• GOAL OF THE EXERCISE: Repeat the data in full. Drop every picture.

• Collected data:
"""
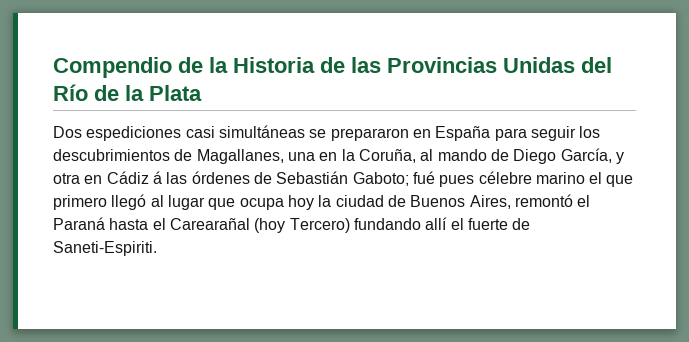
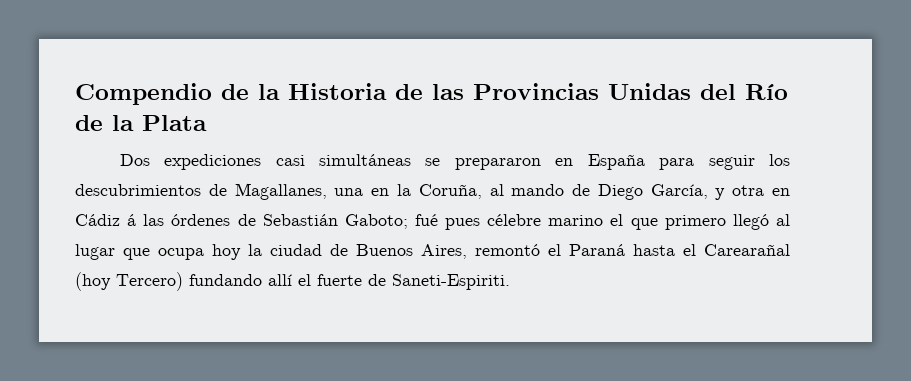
- Dos espediciones casi simultáneas se prepararon en España para seguir los descubrimientos de Magallanes, una en la Coruña, al mando de Diego García, y otra en Cádiz á las órdenes de Sebastián Gaboto;
+ Dos expediciones casi simultáneas se prepararon en España para seguir los descubrimientos de Magallanes, una en la Coruña, al mando de Diego García, y otra en Cádiz á las órdenes de Sebastián Gaboto;

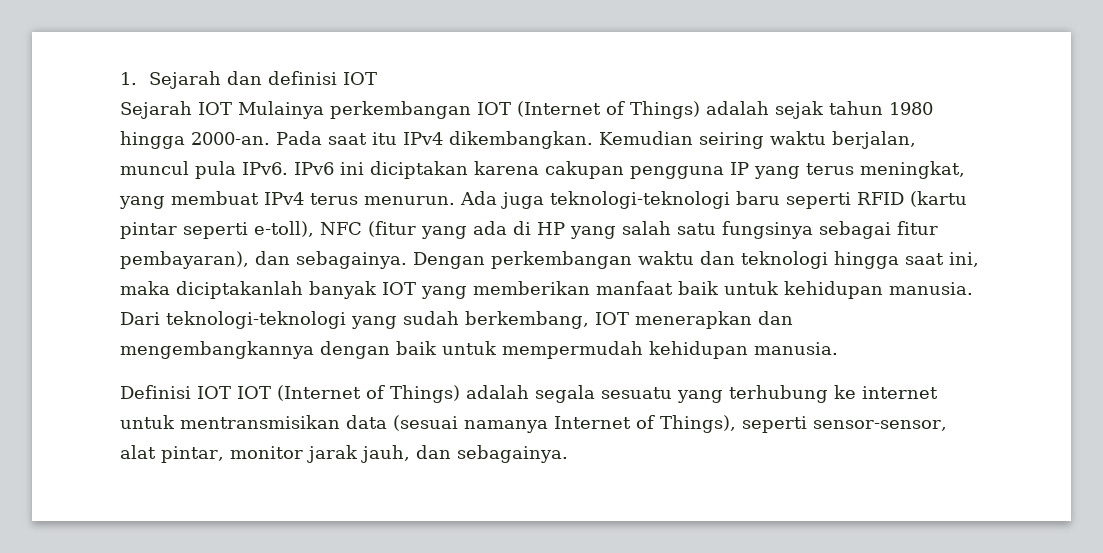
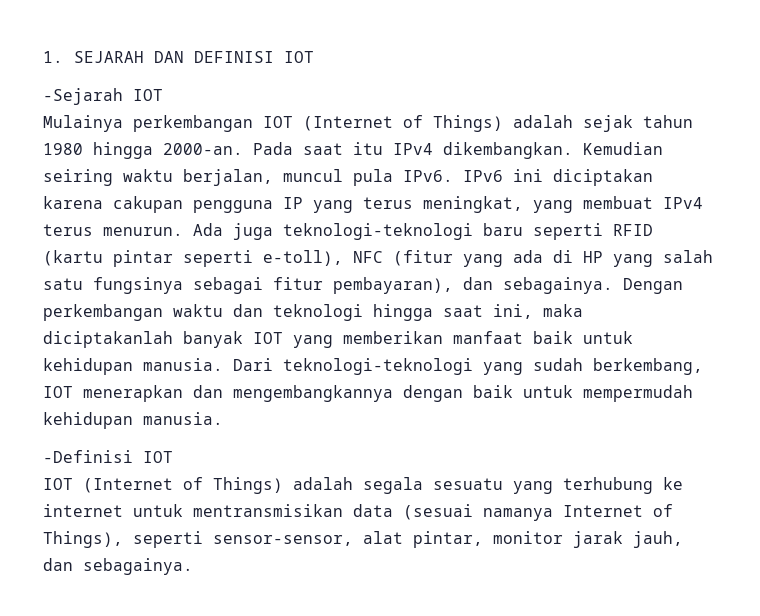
- 1. Sejarah dan definisi IOT
- Sejarah IOT Mulainya perkembangan IOT (Internet of Things) adalah sejak tahun 1980 hingga 2000-an.
+ 1. SEJARAH DAN DEFINISI IOT
+ -Sejarah IOT
+ Mulainya perkembangan IOT (Internet of Things) adalah sejak tahun 1980 hingga 2000-an.
- Definisi IOT IOT (Internet of Things) adalah segala sesuatu yang terhubung ke internet untuk mentransmisikan data (sesuai namanya Internet of Things), seperti sensor-sensor, alat pintar, monitor jarak jauh, dan sebagainya.
+ -Definisi IOT
+ IOT (Internet of Things) adalah segala sesuatu yang terhubung ke internet untuk mentransmisikan data (sesuai namanya Internet of Things), seperti sensor-sensor, alat pintar, monitor jarak jauh, dan sebagainya.

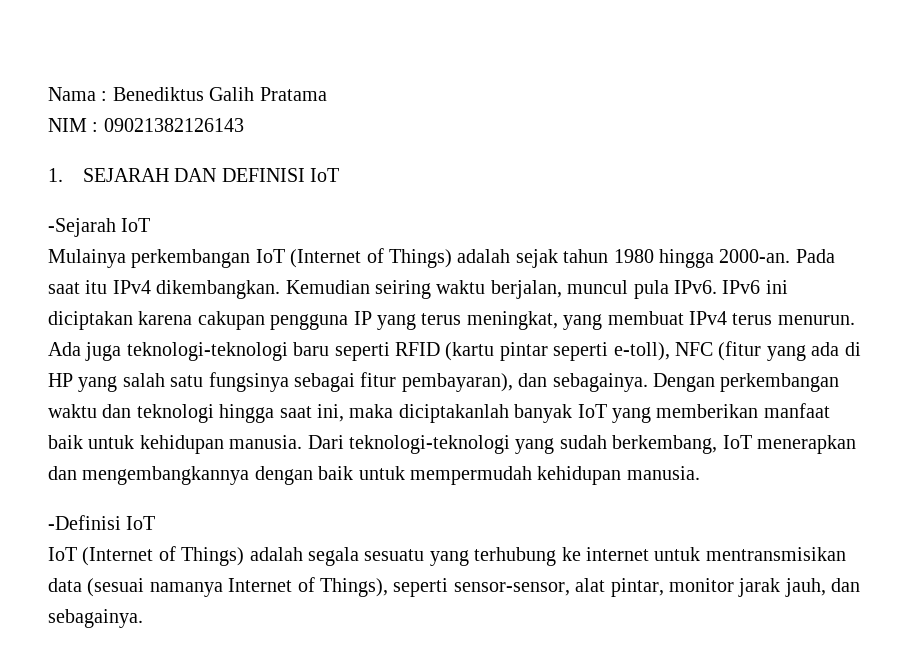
+ Nama : Benediktus Galih Pratama
+ NIM : 09021382126143
- 1. SEJARAH DAN DEFINISI IOT
+ 1. SEJARAH DAN DEFINISI IoT
- -Sejarah IOT
+ -Sejarah IoT
- Mulainya perkembangan IOT (Internet of Things) adalah sejak tahun 1980 hingga 2000-an.
+ Mulainya perkembangan IoT (Internet of Things) adalah sejak tahun 1980 hingga 2000-an.
- Dengan perkembangan waktu dan teknologi hingga saat ini, maka diciptakanlah banyak IOT yang memberikan manfaat baik untuk kehidupan manusia.
+ Dengan perkembangan waktu dan teknologi hingga saat ini, maka diciptakanlah banyak IoT yang memberikan manfaat baik untuk kehidupan manusia.
- Dari teknologi-teknologi yang sudah berkembang, IOT menerapkan dan mengembangkannya dengan baik untuk mempermudah kehidupan manusia.
+ Dari teknologi-teknologi yang sudah berkembang, IoT menerapkan dan mengembangkannya dengan baik untuk mempermudah kehidupan manusia.
- -Definisi IOT
- IOT (Internet of Things) adalah segala sesuatu yang terhubung ke internet untuk mentransmisikan data (sesuai namanya Internet of Things), seperti sensor-sensor, alat pintar, monitor jarak jauh, dan sebagainya.
+ -Definisi IoT
+ IoT (Internet of Things) adalah segala sesuatu yang terhubung ke internet untuk mentransmisikan data (sesuai namanya Internet of Things), seperti sensor-sensor, alat pintar, monitor jarak jauh, dan sebagainya.

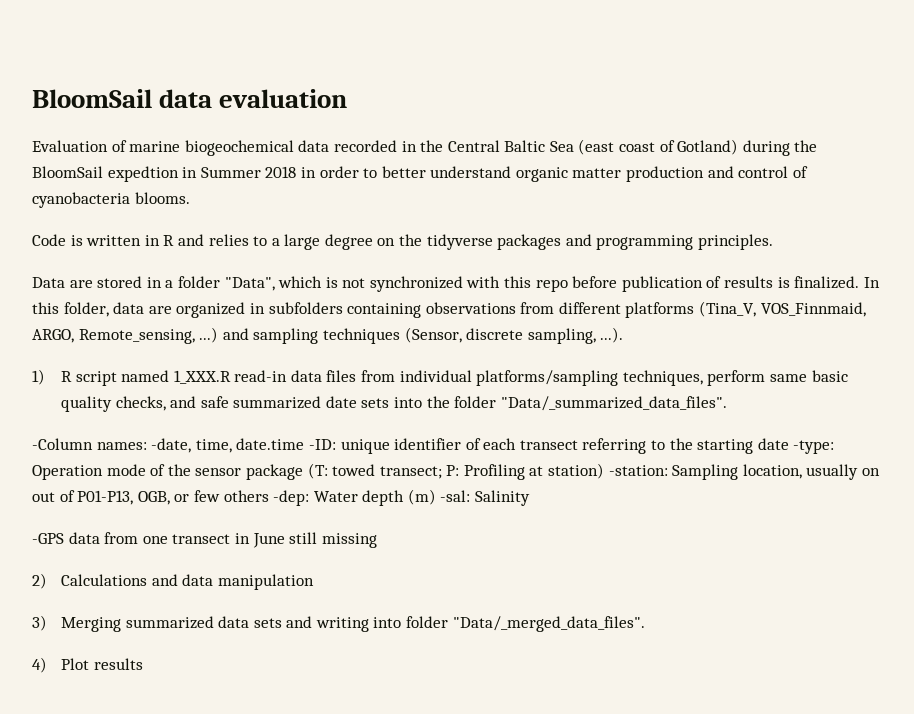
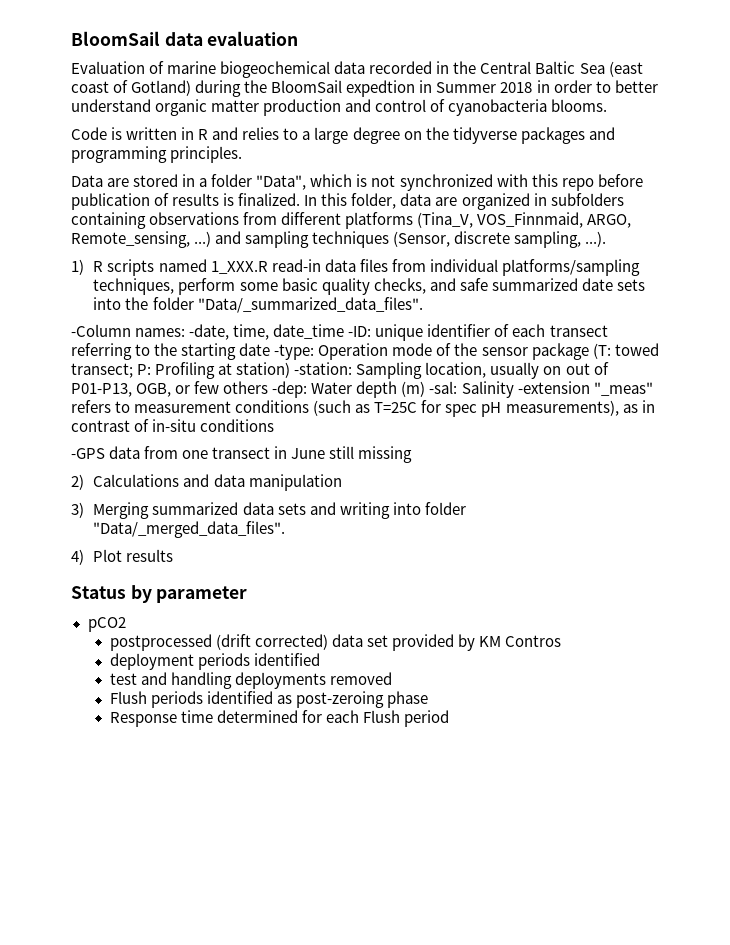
- 1) R script named 1_XXX.R read-in data files from individual platforms/sampling techniques, perform same basic quality checks, and safe summarized date sets into the folder "Data/_summarized_data_files".
+ 1) R scripts named 1_XXX.R read-in data files from individual platforms/sampling techniques, perform some basic quality checks, and safe summarized date sets into the folder "Data/_summarized_data_files".
- -Column names: -date, time, date.time -ID: unique identifier of each transect referring to the starting date -type: Operation mode of the sensor package (T: towed transect; P: Profiling at station) -station: Sampling location, usually on out of P01-P13, OGB, or few others -dep: Water depth (m) -sal: Salinity
+ -Column names: -date, time, date_time -ID: unique identifier of each transect referring to the starting date -type: Operation mode of the sensor package (T: towed transect; P: Profiling at station) -station: Sampling location, usually on out of P01-P13, OGB, or few others -dep: Water depth (m) -sal: Salinity -extension "_meas" refers to measurement conditions (such as T=25C for spec pH measurements), as in contrast of in-situ conditions
+ Status by parameter
+ pCO2
+ postprocessed (drift corrected) data set provided by KM Contros
+ deployment periods identified
+ test and handling deployments removed
+ Flush periods identified as post-zeroing phase
+ Response time determined for each Flush period

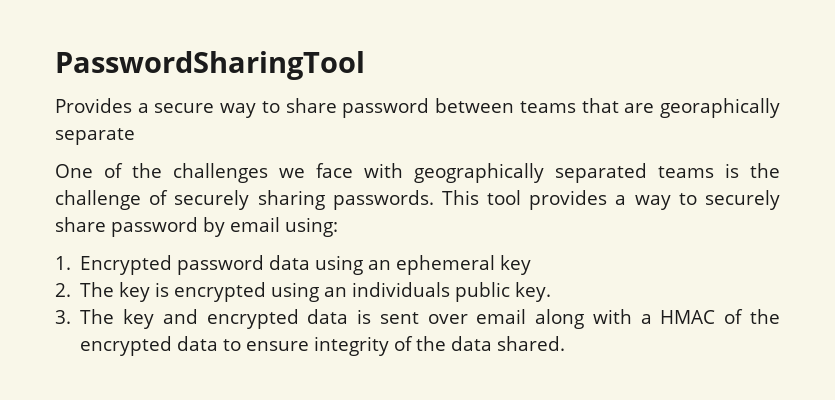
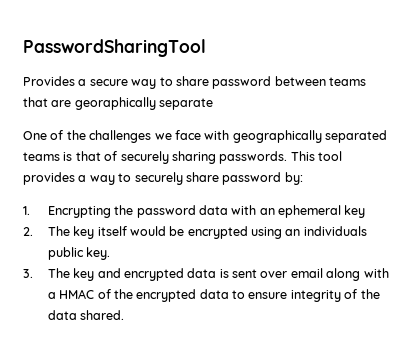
- One of the challenges we face with geographically separated teams is the challenge of securely sharing passwords.
+ One of the challenges we face with geographically separated teams is that of securely sharing passwords.
- This tool provides a way to securely share password by email using:
+ This tool provides a way to securely share password by:
- 1. Encrypted password data using an ephemeral key
+ 1. Encrypting the password data with an ephemeral key
- 2. The key is encrypted using an individuals public key.
+ 2. The key itself would be encrypted using an individuals public key.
"""
• EXERCISE OUTPUT:
- Dos espediciones casi simultáneas se prepararon en España para seguir los descubrimientos de Magallanes, una en la Coruña, al mando de Diego García, y otra en Cádiz á las órdenes de Sebastián Gaboto;
+ Dos expediciones casi simultáneas se prepararon en España para seguir los descubrimientos de Magallanes, una en la Coruña, al mando de Diego García, y otra en Cádiz á las órdenes de Sebastián Gaboto;

- 1. Sejarah dan definisi IOT
- Sejarah IOT Mulainya perkembangan IOT (Internet of Things) adalah sejak tahun 1980 hingga 2000-an.
+ 1. SEJARAH DAN DEFINISI IOT
+ -Sejarah IOT
+ Mulainya perkembangan IOT (Internet of Things) adalah sejak tahun 1980 hingga 2000-an.
- Definisi IOT IOT (Internet of Things) adalah segala sesuatu yang terhubung ke internet untuk mentransmisikan data (sesuai namanya Internet of Things), seperti sensor-sensor, alat pintar, monitor jarak jauh, dan sebagainya.
+ -Definisi IOT
+ IOT (Internet of Things) adalah segala sesuatu yang terhubung ke internet untuk mentransmisikan data (sesuai namanya Internet of Things), seperti sensor-sensor, alat pintar, monitor jarak jauh, dan sebagainya.

+ Nama : Benediktus Galih Pratama
+ NIM : 09021382126143
- 1. SEJARAH DAN DEFINISI IOT
+ 1. SEJARAH DAN DEFINISI IoT
- -Sejarah IOT
+ -Sejarah IoT
- Mulainya perkembangan IOT (Internet of Things) adalah sejak tahun 1980 hingga 2000-an.
+ Mulainya perkembangan IoT (Internet of Things) adalah sejak tahun 1980 hingga 2000-an.
- Dengan perkembangan waktu dan teknologi hingga saat ini, maka diciptakanlah banyak IOT yang memberikan manfaat baik untuk kehidupan manusia.
+ Dengan perkembangan waktu dan teknologi hingga saat ini, maka diciptakanlah banyak IoT yang memberikan manfaat baik untuk kehidupan manusia.
- Dari teknologi-teknologi yang sudah berkembang, IOT menerapkan dan mengembangkannya dengan baik untuk mempermudah kehidupan manusia.
+ Dari teknologi-teknologi yang sudah berkembang, IoT menerapkan dan mengembangkannya dengan baik untuk mempermudah kehidupan manusia.
- -Definisi IOT
- IOT (Internet of Things) adalah segala sesuatu yang terhubung ke internet untuk mentransmisikan data (sesuai namanya Internet of Things), seperti sensor-sensor, alat pintar, monitor jarak jauh, dan sebagainya.
+ -Definisi IoT
+ IoT (Internet of Things) adalah segala sesuatu yang terhubung ke internet untuk mentransmisikan data (sesuai namanya Internet of Things), seperti sensor-sensor, alat pintar, monitor jarak jauh, dan sebagainya.

- 1) R script named 1_XXX.R read-in data files from individual platforms/sampling techniques, perform same basic quality checks, and safe summarized date sets into the folder "Data/_summarized_data_files".
+ 1) R scripts named 1_XXX.R read-in data files from individual platforms/sampling techniques, perform some basic quality checks, and safe summarized date sets into the folder "Data/_summarized_data_files".
- -Column names: -date, time, date.time -ID: unique identifier of each transect referring to the starting date -type: Operation mode of the sensor package (T: towed transect; P: Profiling at station) -station: Sampling location, usually on out of P01-P13, OGB, or few others -dep: Water depth (m) -sal: Salinity
+ -Column names: -date, time, date_time -ID: unique identifier of each transect referring to the starting date -type: Operation mode of the sensor package (T: towed transect; P: Profiling at station) -station: Sampling location, usually on out of P01-P13, OGB, or few others -dep: Water depth (m) -sal: Salinity -extension "_meas" refers to measurement conditions (such as T=25C for spec pH measurements), as in contrast of in-situ conditions
+ Status by parameter
+ pCO2
+ postprocessed (drift corrected) data set provided by KM Contros
+ deployment periods identified
+ test and handling deployments removed
+ Flush periods identified as post-zeroing phase
+ Response time determined for each Flush period

- One of the challenges we face with geographically separated teams is the challenge of securely sharing passwords.
+ One of the challenges we face with geographically separated teams is that of securely sharing passwords.
- This tool provides a way to securely share password by email using:
+ This tool provides a way to securely share password by:
- 1. Encrypted password data using an ephemeral key
+ 1. Encrypting the password data with an ephemeral key
- 2. The key is encrypted using an individuals public key.
+ 2. The key itself would be encrypted using an individuals public key.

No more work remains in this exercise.